■ The records
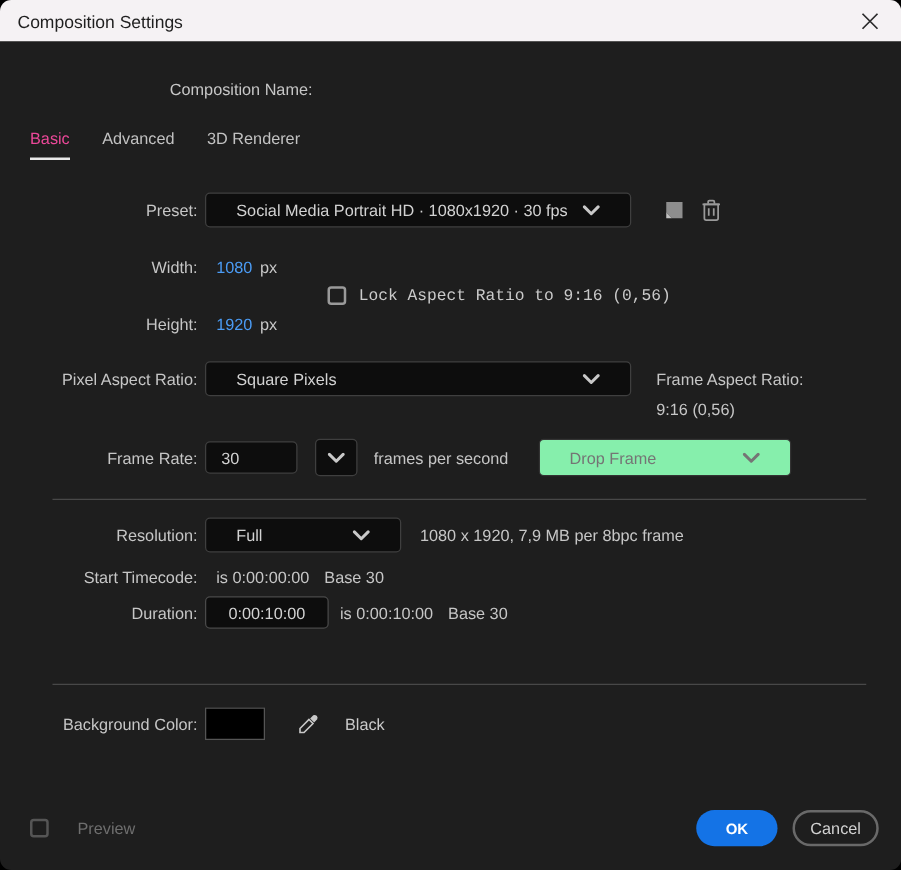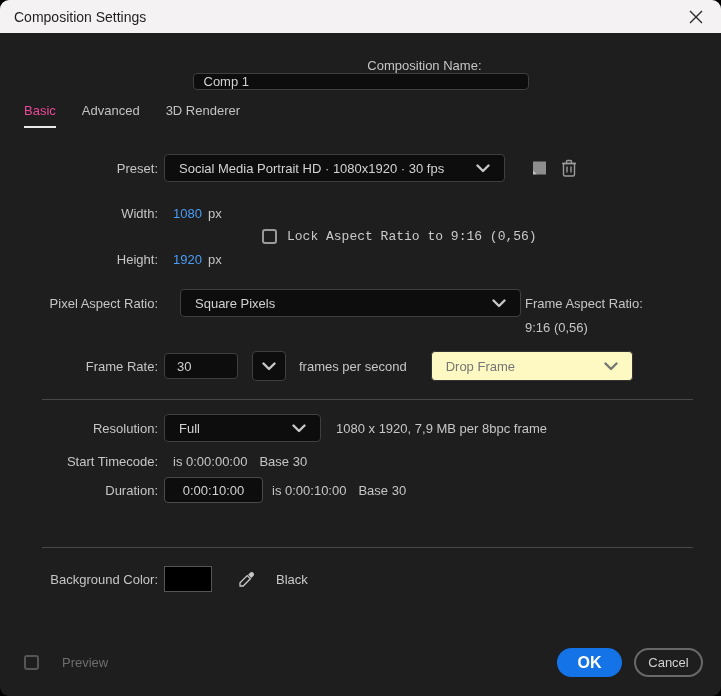"Composition Name:" div.row { flex-direction: column -> none }
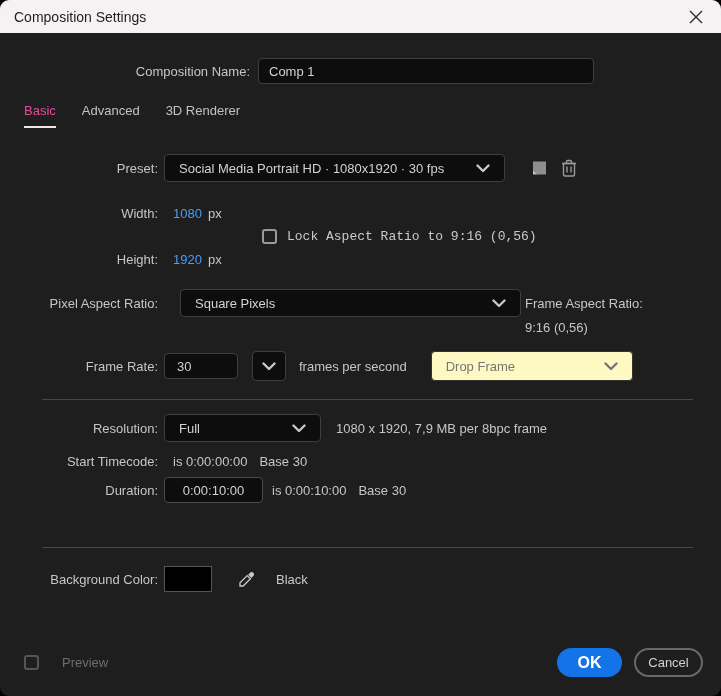"Comp 1" input.field { html: <input> -> none }
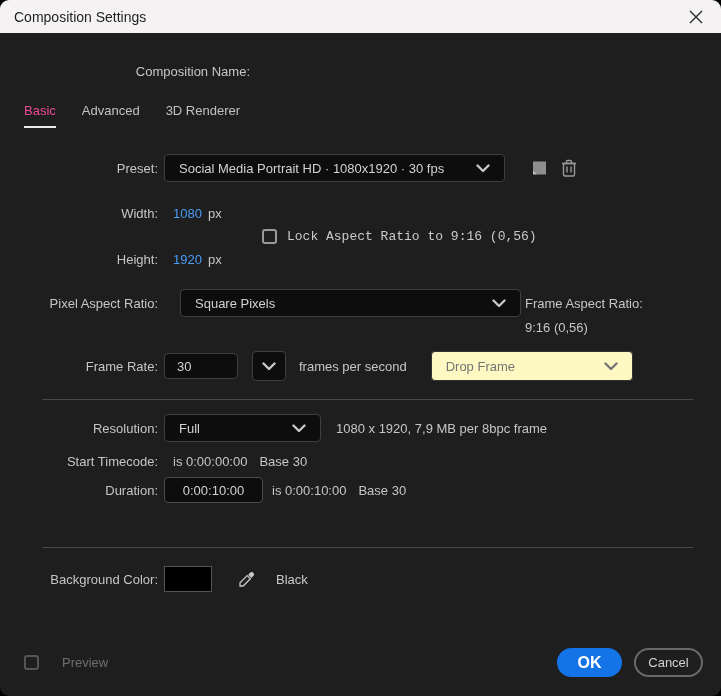"Social Media Portrait HD ·" .dropdown { padding: 0 14px -> 0 24px }
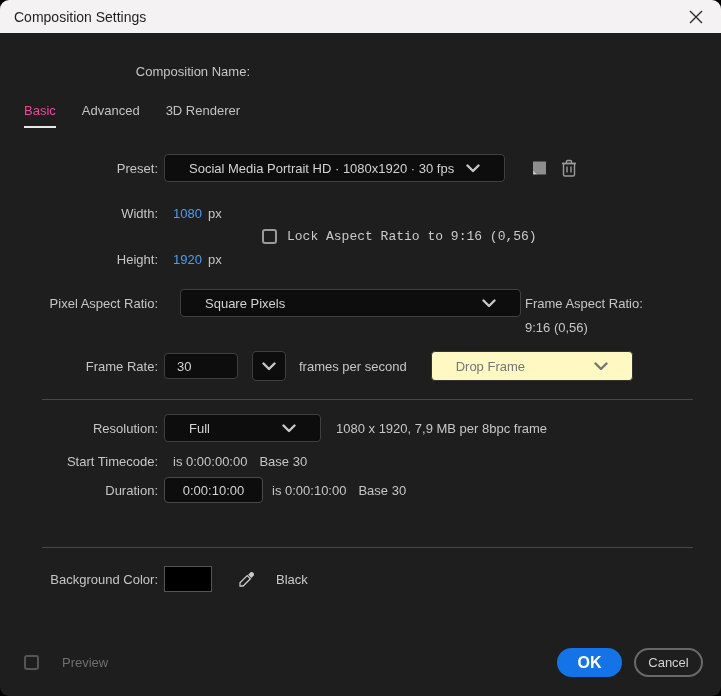"Pixel Aspect Ratio:" div.row { gap: 16px -> none }
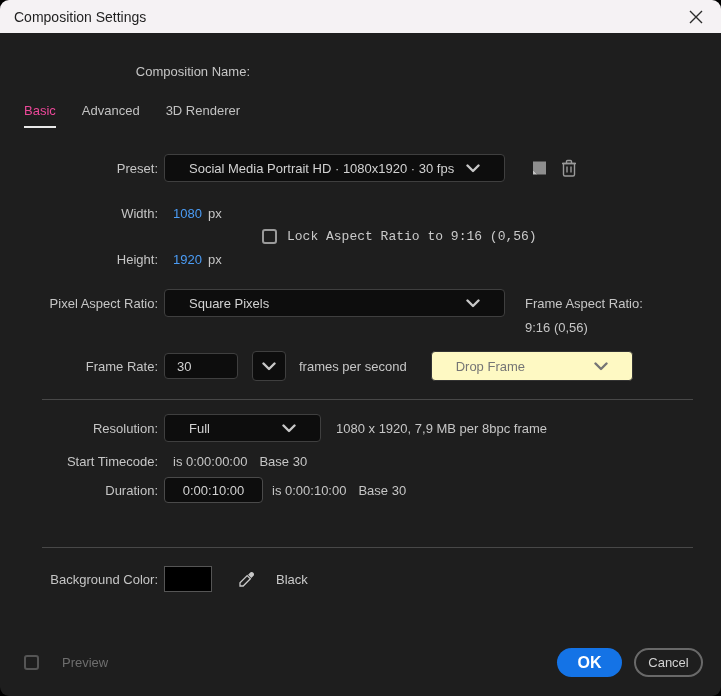"Drop Frame" .dropdown.disabled { background: #fef9c3 -> #86efac }
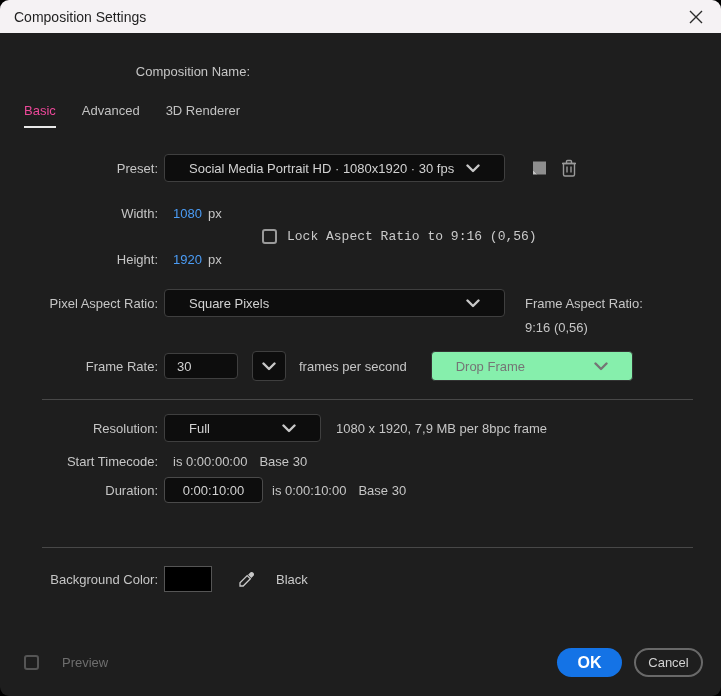"OK" .btn-ok { font-size: 16px -> 12px }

■ Task
Copy every record verbatim while leaving each picture out.

■ Output for this exercise
"Composition Name:" div.row { flex-direction: column -> none }
"Comp 1" input.field { html: <input> -> none }
"Social Media Portrait HD ·" .dropdown { padding: 0 14px -> 0 24px }
"Pixel Aspect Ratio:" div.row { gap: 16px -> none }
"Drop Frame" .dropdown.disabled { background: #fef9c3 -> #86efac }
"OK" .btn-ok { font-size: 16px -> 12px }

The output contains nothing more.